═══ DATA UNDER STUDY ═══

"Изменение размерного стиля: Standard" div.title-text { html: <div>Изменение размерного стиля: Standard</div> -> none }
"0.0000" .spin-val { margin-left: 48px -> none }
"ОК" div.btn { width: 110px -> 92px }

═══
═══ DATA UNDER STUDY ═══

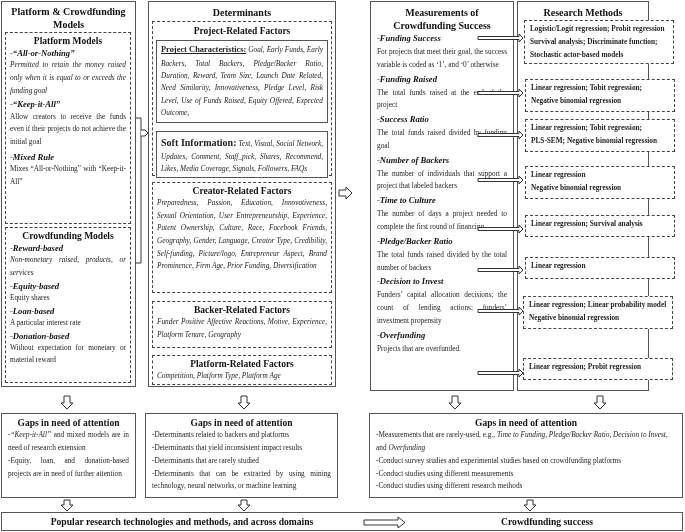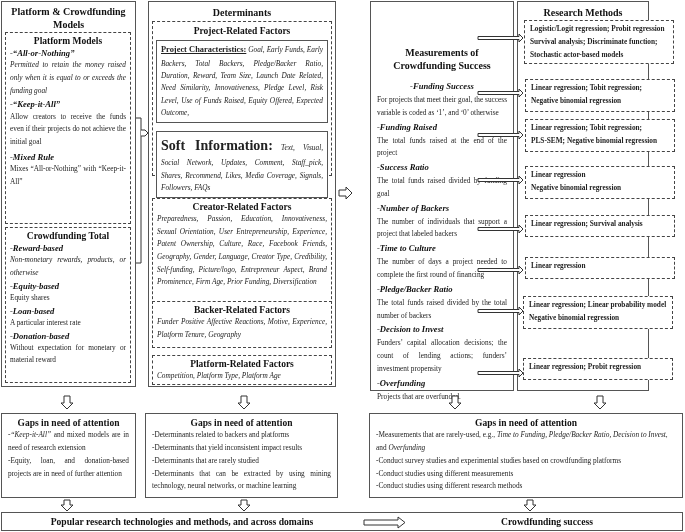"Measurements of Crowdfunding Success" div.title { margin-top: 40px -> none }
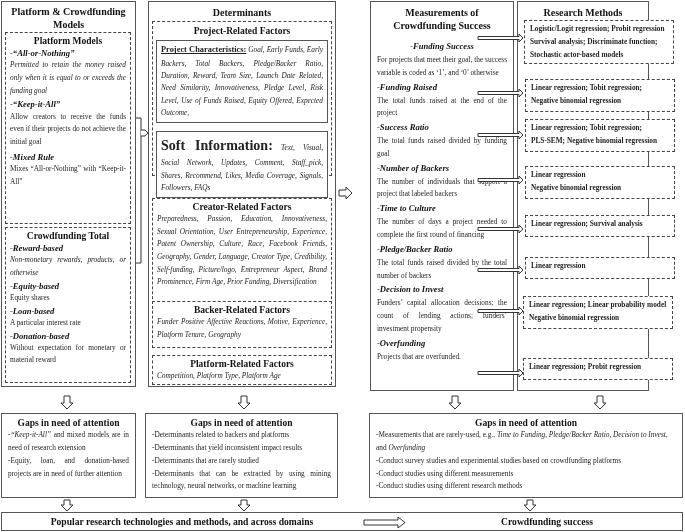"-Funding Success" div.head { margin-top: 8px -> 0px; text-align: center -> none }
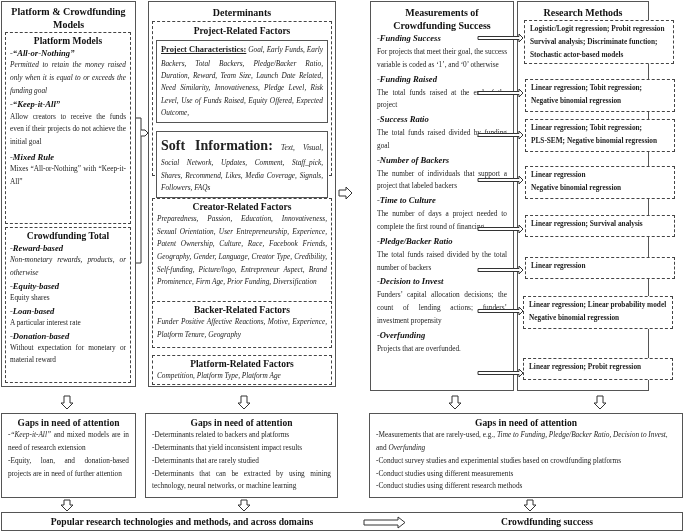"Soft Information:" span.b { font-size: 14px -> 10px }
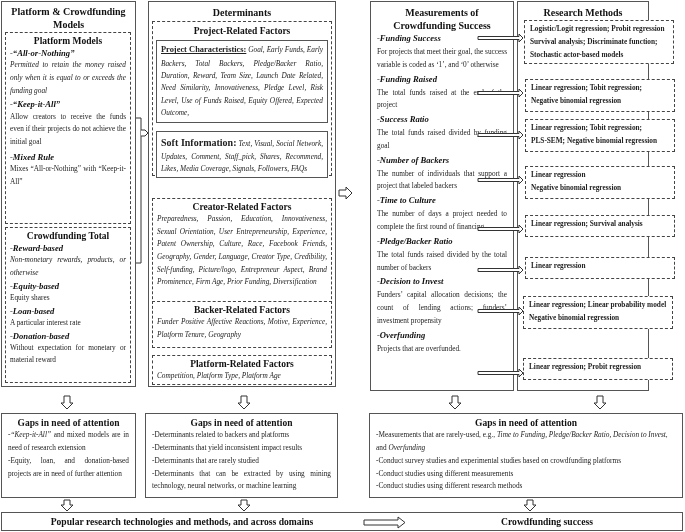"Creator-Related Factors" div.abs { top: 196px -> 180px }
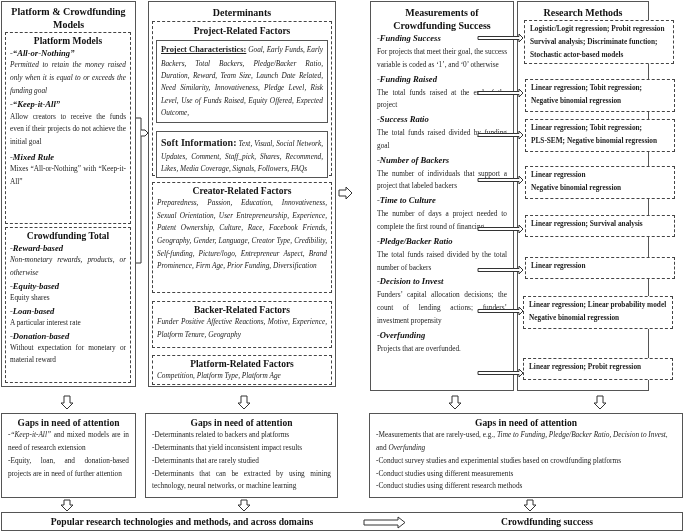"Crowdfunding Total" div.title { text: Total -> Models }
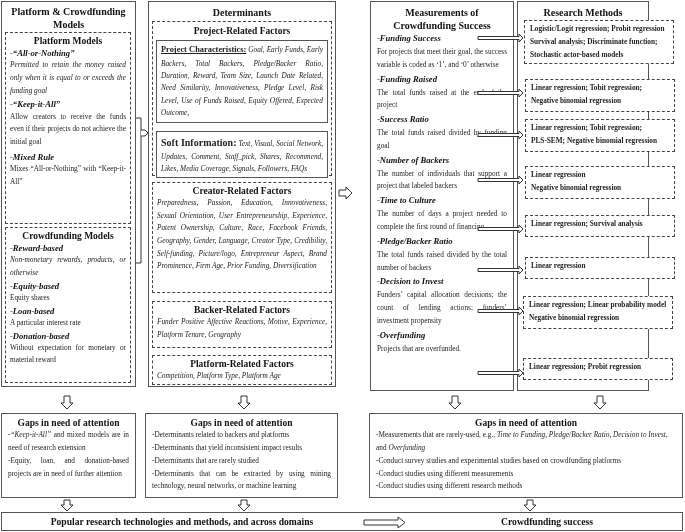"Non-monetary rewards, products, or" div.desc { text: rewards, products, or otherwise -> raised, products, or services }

═══

Look through the entries above and quote exactly the lines from the line with "margin-left: 48px ->" to the line with "width: 110px ->", counting both of those lines.

"0.0000" .spin-val { margin-left: 48px -> none }
"ОК" div.btn { width: 110px -> 92px }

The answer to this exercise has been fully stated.